Education

Indiana U Won’t Remove Mural That Includes KKK Imagery

(Photo: Shutterstock)

David Krayden Ottawa Bureau Chief
Font Size:

Indiana University won’t take down a panel from a campus mural that includes imagery of the Ku Klux Klan. The College Fix reports that a change.org petition sponsored by a former student is demanding that the painting be banished from Woodburn Hall, which is routinely used for class lectures.

There are 22 segments to the mural that was painted by Thomas Hart Benton. The one featuring the Klan shows members in their white hoods burning a cross.

The petition has attracted more than 1,100 signatures, but the university says that won’t affect its decision to keep the mural as-is.

“We currently have no plans to remove or move the mural,” Indiana University spokesman Ryan Piurek informed The College Fix via email Thursday.

The university isn’t balking at the petition because of any sympathy of the KKK but because it believes the past should be depicted as it was and not as we would leave it today, even if that imagery shows “an unsavoury and criminal portion of of Indiana’s history.”

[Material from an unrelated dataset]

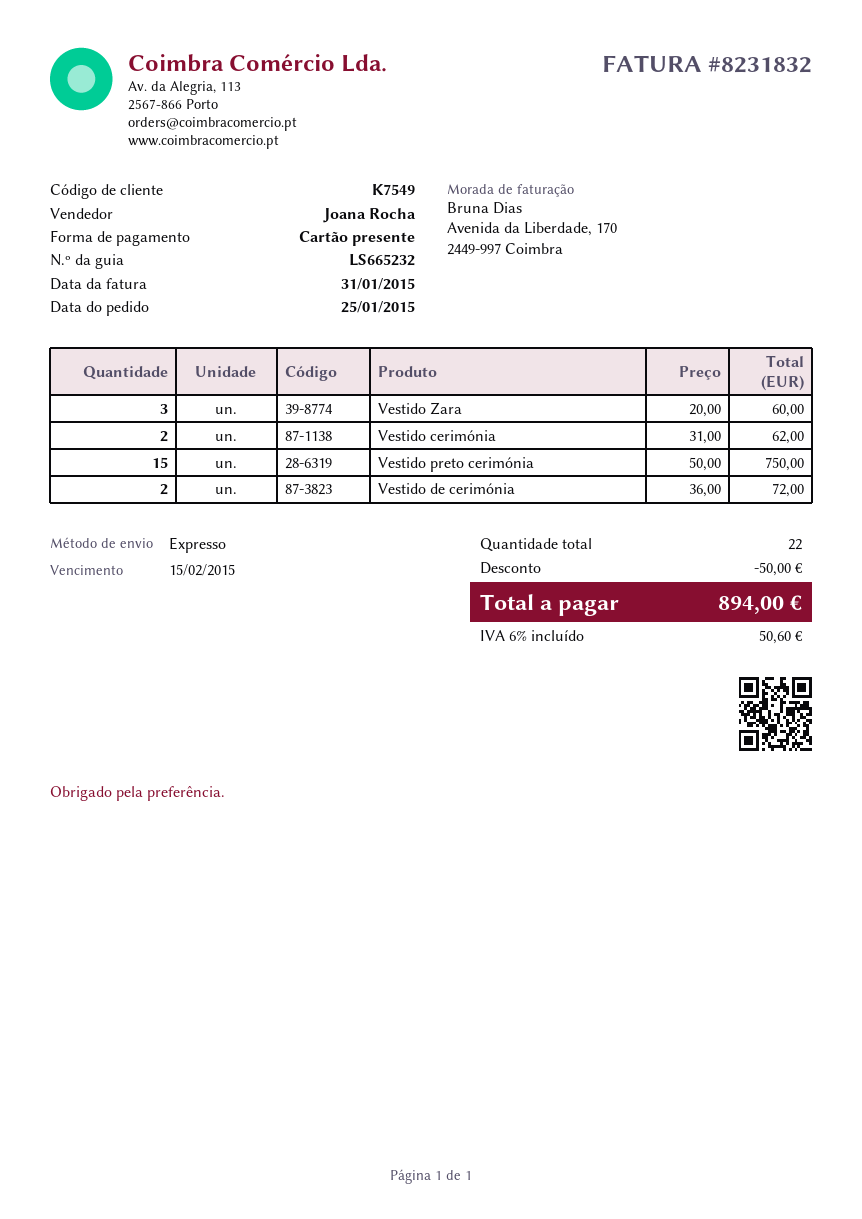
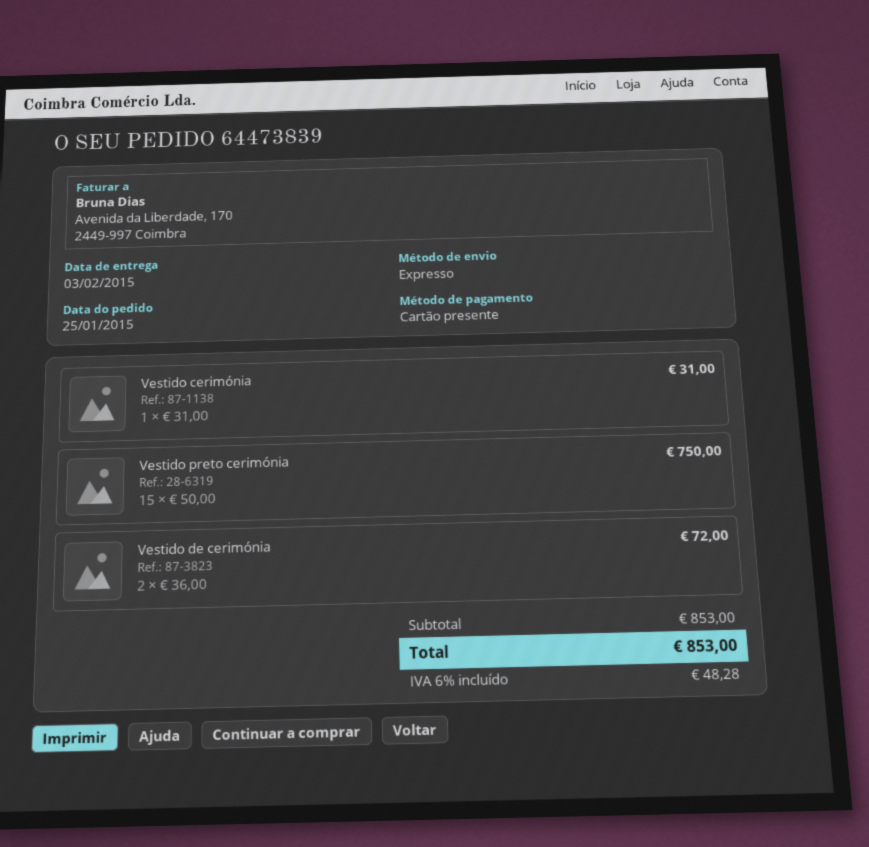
Vestido Zara: 3 x 20.00 = 60.00 -> none
Vestido cerimónia: 2 x 31.00 = 62.00 -> 1 x 31.00 = 31.00
discount: 50.00 -> none
tax: 6% = 50.60 -> 6% = 48.28
total: 894.00 -> 853.00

Yale University plans to remove a statue of a Puritan settler standing with a Native American because the European is armed and the Native is not; some have labeled the work “colonial violence.”

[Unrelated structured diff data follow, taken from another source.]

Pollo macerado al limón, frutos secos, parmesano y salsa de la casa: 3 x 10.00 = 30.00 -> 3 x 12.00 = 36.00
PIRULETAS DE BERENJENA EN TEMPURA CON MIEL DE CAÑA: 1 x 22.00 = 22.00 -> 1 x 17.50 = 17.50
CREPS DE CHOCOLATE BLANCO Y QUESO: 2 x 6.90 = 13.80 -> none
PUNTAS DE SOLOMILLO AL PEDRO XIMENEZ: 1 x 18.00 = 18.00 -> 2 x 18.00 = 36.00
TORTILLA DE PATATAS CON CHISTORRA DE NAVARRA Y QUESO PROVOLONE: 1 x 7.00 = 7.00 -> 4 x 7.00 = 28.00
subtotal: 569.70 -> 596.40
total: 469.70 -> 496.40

The Indiana University mural, which depicts history, is historic itself. It was commissioned for the 1933 Chicago world’s fair and was moved to Indiana in 1941. The goal of the artist was to “show all aspects” of Indiana’s past, according to a 2012 educational video produced by the university.

The university is standing by that objective today: “Through much discussion, analysis and reflection over many years, Indiana University has consistently concluded that education is the best response to concerns over the Benton Murals.”

But Jacquline Barrie, who is driving the petition to remove the panel, does not agree with that conclusion.

Barrie suggests in her petition that the mural contravenes the university’s position on diversity and “violates the student rights and code of ethics.” Furthermore, she says that the picture creates “an environment that promotes a group known for discriminating against people of color.”

Barrie, who is so concerned with the mural now that she has graduated, admits in an email to The College Fix that she didn’t even notice the Klan imagery when she was a student there.

But she was “really bothered by the fact that the controversy surrounding it has gone somewhat unnoticed by the majority of students, myself included.”

Barrie is also a vocal opponent of Confederate monuments and says “the events at Charlottesville have shown us what can happen on a college campus where hidden white supremacy exists.”